PBMs arose to perform a specific task: Negotiate with drug makers on behalf of insurance companies over the price of medicine. In theory, PBMs should be motivated to drive hard bargains, and thus save consumers money.
But in practice, the top three PBMs each own, or are owned by, the country’s three largest insurance companies — and also own their own pharmacies. They thus have a vested interest in driving traffic to their other lines of business. That squashes rather than encourages competition, increasing the price of drugs for consumers.
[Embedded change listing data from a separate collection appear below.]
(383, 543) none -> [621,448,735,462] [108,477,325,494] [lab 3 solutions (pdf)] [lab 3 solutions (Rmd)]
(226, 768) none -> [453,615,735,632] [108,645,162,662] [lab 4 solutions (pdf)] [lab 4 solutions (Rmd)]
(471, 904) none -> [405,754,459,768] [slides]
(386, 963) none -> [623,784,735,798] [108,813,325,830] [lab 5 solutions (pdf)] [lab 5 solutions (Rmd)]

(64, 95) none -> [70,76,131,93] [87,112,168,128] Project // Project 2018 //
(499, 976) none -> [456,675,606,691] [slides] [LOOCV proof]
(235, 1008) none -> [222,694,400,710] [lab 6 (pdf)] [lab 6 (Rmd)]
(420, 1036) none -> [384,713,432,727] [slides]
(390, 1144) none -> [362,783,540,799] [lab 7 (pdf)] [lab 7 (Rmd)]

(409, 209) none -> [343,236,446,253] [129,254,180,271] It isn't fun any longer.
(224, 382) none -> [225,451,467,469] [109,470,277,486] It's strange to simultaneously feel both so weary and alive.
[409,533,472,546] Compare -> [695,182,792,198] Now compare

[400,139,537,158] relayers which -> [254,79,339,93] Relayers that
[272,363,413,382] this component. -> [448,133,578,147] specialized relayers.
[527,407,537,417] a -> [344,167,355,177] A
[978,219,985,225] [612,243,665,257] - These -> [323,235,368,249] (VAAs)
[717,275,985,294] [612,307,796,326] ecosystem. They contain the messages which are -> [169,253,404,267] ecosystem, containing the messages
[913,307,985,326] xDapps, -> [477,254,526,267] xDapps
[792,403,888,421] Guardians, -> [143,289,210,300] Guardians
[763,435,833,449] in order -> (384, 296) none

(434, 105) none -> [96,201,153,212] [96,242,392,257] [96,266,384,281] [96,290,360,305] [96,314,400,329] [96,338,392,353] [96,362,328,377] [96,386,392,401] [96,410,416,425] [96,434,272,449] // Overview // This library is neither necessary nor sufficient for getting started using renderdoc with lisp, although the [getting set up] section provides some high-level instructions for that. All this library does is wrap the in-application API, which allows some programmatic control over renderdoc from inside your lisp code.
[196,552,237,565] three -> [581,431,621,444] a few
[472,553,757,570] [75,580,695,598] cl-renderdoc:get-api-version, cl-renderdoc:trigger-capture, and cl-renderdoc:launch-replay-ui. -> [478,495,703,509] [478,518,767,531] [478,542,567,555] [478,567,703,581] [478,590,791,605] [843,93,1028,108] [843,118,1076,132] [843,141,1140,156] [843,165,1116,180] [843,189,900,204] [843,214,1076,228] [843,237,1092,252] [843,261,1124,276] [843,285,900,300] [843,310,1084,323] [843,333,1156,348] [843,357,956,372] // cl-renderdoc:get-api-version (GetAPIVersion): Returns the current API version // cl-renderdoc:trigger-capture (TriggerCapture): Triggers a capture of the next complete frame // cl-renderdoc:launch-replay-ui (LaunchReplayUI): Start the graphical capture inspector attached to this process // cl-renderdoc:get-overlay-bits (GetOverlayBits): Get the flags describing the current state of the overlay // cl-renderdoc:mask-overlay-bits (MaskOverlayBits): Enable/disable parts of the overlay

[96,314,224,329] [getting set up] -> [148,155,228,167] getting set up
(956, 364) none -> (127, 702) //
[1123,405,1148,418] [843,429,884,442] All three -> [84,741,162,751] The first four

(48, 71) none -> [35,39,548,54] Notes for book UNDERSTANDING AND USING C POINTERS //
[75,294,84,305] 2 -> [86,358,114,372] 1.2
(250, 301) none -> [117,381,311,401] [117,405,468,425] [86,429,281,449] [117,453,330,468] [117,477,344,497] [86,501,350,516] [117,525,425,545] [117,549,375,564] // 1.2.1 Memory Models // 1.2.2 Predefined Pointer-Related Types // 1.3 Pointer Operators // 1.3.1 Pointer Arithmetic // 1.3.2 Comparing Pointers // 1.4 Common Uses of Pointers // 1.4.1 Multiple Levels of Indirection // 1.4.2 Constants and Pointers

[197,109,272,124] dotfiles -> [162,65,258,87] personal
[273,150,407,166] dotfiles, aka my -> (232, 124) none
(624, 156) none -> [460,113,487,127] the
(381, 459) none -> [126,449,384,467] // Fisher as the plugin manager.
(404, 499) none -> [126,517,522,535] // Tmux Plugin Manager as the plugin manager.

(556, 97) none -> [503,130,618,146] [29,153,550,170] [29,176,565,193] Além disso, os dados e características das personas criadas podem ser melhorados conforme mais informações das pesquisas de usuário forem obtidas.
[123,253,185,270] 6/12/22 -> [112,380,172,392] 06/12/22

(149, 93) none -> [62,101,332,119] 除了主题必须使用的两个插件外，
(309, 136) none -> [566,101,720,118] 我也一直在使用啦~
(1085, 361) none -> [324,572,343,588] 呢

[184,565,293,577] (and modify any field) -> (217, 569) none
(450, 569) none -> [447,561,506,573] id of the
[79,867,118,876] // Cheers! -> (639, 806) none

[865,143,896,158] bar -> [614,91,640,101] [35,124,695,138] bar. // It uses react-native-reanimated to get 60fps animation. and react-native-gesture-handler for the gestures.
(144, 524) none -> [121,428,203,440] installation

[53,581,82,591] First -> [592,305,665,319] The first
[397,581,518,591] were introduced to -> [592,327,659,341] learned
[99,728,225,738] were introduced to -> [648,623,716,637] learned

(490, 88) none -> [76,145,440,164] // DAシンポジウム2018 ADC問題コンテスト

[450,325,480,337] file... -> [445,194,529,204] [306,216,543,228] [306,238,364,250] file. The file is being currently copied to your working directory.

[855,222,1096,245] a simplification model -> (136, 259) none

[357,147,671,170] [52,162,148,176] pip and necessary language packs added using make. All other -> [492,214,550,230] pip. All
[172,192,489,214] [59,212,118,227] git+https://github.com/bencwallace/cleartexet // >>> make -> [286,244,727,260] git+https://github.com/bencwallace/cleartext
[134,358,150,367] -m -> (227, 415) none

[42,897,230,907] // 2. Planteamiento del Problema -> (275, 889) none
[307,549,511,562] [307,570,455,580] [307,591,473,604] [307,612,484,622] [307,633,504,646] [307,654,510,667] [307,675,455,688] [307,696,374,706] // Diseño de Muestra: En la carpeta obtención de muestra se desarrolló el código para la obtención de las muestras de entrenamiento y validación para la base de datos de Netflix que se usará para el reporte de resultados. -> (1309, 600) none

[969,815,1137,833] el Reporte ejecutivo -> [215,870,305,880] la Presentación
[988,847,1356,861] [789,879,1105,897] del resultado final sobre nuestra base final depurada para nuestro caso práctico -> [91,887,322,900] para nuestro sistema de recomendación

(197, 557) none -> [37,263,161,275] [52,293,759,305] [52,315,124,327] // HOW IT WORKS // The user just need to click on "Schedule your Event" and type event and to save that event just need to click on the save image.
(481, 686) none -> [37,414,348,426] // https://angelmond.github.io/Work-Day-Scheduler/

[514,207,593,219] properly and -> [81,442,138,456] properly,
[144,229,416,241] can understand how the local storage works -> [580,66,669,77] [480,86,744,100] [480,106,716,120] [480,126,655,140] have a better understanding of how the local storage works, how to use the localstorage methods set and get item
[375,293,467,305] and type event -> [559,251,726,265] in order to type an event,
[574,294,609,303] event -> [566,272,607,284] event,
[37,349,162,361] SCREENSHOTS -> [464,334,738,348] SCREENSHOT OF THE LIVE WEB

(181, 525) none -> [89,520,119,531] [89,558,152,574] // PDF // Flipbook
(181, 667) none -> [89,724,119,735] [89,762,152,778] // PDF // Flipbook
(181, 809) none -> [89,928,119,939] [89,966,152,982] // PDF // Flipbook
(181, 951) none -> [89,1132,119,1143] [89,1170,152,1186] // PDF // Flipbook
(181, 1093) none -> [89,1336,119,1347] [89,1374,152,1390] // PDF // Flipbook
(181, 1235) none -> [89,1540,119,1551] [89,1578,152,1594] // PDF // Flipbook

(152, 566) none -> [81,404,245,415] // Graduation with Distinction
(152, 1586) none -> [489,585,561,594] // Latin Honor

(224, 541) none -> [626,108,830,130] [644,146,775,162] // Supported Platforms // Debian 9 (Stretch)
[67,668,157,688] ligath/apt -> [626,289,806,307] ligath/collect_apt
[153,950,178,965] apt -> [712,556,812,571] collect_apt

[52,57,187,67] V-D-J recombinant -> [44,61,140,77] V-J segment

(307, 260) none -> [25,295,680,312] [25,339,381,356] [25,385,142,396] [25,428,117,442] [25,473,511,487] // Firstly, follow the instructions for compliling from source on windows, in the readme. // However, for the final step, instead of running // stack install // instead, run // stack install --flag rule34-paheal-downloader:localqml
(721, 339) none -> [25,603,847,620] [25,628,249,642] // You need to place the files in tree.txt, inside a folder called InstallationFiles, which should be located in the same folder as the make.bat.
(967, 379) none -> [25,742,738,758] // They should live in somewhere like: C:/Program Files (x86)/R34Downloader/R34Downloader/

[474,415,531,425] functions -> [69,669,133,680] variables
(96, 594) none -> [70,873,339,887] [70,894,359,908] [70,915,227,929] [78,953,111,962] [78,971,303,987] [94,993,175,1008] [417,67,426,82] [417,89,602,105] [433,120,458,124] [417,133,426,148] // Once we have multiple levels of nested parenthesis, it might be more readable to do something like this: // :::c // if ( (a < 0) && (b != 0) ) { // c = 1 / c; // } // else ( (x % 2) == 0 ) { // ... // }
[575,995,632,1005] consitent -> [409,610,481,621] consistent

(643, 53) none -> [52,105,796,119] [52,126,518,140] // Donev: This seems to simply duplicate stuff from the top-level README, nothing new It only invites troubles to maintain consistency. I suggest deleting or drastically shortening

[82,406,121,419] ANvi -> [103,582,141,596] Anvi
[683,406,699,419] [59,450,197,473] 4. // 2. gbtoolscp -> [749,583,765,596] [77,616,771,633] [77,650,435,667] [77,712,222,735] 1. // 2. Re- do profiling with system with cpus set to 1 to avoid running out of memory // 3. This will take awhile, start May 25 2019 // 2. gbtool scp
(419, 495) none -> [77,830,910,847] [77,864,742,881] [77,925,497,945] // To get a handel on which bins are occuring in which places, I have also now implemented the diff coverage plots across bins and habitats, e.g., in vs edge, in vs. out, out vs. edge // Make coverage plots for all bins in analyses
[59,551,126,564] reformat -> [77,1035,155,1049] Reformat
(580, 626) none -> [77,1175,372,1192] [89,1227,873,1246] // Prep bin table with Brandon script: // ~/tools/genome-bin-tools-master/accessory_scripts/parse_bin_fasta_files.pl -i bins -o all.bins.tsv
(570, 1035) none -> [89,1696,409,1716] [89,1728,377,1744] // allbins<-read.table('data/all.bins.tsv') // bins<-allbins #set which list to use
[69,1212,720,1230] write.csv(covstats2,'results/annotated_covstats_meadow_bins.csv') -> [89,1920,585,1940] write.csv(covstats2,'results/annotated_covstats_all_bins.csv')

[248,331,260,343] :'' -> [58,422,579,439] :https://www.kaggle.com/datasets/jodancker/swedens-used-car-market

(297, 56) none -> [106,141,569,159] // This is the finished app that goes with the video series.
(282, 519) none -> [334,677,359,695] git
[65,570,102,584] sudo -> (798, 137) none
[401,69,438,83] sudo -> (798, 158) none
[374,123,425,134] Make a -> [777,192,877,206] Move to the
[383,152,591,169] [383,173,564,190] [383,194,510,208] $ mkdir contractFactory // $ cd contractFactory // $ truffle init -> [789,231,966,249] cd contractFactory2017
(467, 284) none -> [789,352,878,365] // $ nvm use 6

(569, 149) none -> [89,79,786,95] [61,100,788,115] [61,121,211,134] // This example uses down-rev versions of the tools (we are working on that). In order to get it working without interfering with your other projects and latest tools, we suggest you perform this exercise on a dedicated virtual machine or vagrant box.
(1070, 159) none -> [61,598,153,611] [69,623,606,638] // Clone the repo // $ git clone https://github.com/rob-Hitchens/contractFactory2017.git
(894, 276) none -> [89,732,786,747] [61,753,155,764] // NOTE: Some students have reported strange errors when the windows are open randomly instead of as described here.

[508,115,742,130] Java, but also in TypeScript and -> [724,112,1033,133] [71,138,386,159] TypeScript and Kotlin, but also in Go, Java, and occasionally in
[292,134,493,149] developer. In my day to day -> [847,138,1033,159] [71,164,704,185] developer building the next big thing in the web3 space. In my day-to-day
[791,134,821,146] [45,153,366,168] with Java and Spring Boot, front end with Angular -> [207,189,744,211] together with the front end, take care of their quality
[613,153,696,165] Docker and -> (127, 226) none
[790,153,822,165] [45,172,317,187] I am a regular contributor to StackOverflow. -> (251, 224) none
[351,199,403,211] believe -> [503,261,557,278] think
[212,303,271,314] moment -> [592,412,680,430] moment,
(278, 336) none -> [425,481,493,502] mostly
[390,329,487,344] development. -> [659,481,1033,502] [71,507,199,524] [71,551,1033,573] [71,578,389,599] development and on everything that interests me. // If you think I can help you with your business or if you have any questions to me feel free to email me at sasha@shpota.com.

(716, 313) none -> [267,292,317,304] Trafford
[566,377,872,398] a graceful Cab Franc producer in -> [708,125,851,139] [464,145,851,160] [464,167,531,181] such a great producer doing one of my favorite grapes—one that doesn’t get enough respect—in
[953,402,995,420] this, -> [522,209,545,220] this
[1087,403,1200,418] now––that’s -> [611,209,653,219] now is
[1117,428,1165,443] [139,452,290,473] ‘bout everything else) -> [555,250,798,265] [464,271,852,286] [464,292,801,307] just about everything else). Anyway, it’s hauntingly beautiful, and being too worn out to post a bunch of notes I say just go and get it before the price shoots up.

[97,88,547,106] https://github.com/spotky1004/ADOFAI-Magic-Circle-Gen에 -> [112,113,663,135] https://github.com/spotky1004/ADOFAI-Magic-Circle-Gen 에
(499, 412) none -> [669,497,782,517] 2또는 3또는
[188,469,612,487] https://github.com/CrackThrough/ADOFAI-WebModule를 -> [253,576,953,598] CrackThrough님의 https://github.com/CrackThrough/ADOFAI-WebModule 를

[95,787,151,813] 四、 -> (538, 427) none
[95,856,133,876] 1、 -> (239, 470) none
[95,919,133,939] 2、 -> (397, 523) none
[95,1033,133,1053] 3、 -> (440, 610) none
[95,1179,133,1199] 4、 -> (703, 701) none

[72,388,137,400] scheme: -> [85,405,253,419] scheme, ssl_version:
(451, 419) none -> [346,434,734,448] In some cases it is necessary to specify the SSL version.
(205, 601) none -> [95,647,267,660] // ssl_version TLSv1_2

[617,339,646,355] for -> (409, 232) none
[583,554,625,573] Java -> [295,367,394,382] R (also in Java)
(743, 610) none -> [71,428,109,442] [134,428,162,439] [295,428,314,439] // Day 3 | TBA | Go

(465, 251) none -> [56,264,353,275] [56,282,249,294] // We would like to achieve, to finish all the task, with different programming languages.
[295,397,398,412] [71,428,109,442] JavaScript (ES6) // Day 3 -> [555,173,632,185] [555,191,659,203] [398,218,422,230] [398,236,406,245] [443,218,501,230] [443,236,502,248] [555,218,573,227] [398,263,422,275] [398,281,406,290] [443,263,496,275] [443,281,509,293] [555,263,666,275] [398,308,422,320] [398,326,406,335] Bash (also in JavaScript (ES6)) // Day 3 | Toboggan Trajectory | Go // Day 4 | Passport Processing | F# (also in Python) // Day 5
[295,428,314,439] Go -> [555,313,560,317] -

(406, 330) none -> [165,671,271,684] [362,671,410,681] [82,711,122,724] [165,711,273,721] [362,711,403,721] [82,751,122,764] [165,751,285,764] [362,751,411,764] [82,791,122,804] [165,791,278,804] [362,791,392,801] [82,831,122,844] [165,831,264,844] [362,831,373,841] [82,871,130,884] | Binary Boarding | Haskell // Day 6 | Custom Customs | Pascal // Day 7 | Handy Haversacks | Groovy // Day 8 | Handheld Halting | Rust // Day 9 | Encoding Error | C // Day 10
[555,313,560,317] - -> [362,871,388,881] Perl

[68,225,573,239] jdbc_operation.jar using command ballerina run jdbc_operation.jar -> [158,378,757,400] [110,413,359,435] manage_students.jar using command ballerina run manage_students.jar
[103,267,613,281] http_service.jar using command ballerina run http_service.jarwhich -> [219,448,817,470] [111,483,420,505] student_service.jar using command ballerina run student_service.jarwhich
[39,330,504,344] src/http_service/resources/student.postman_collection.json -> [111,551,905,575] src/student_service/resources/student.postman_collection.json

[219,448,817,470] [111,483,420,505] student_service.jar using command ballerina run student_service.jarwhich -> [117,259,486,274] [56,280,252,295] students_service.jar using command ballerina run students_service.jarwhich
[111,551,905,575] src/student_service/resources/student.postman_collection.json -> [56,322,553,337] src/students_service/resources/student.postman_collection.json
Moreover, the sheer market power of the big three — CVS Caremark, Optum Rx, and Express Scripts, with a combined market share greater than 80% — has forced smaller community pharmacies into accepting below-cost reimbursement and put many out of business.
PBMs are also hurting patients in more direct ways.
Drug companies provide PBMs rebates in exchange for PBMs including those medicines on insurance-plan formularies.
While PBMs were originally formed to act as honest brokers and pass these savings on, today, they keep a significant portion of the funds for themselves — with no legal limit. Moreover, their profits rise when drug prices are higher. So, they have incentive to seek steeper, not lower, prices.
That creates an incentive for PBMs to demand higher and higher rebates to pad their own bottom lines, which puts upward pressure on list prices. In essence, PBMs behave like realtors who show clients overpriced houses just so they can get higher commissions.
But it’s not just a question of higher prices. Often PBMs exclude drugs that are more effective in treating critical diseases or they exclude lower cost generics. Other times they impose difficult step therapy programs which require patients to continue to take drugs that do not work, before they can get the more efficacious drug — disfavored because it doesn’t offer a higher rebate.
Unsurprisingly, consumers and community pharmacies are up in arms. Over 24,000 consumers and community pharmacists filed comments with the Federal Trade Commission this year asking for a thorough study of PBM practices.
Concern over healthcare costs animated much of the debate that led to passage of the IRA. Yet pharmacy benefit managers emerged from the process virtually unscathed. Hopefully, lawmakers will soon change that.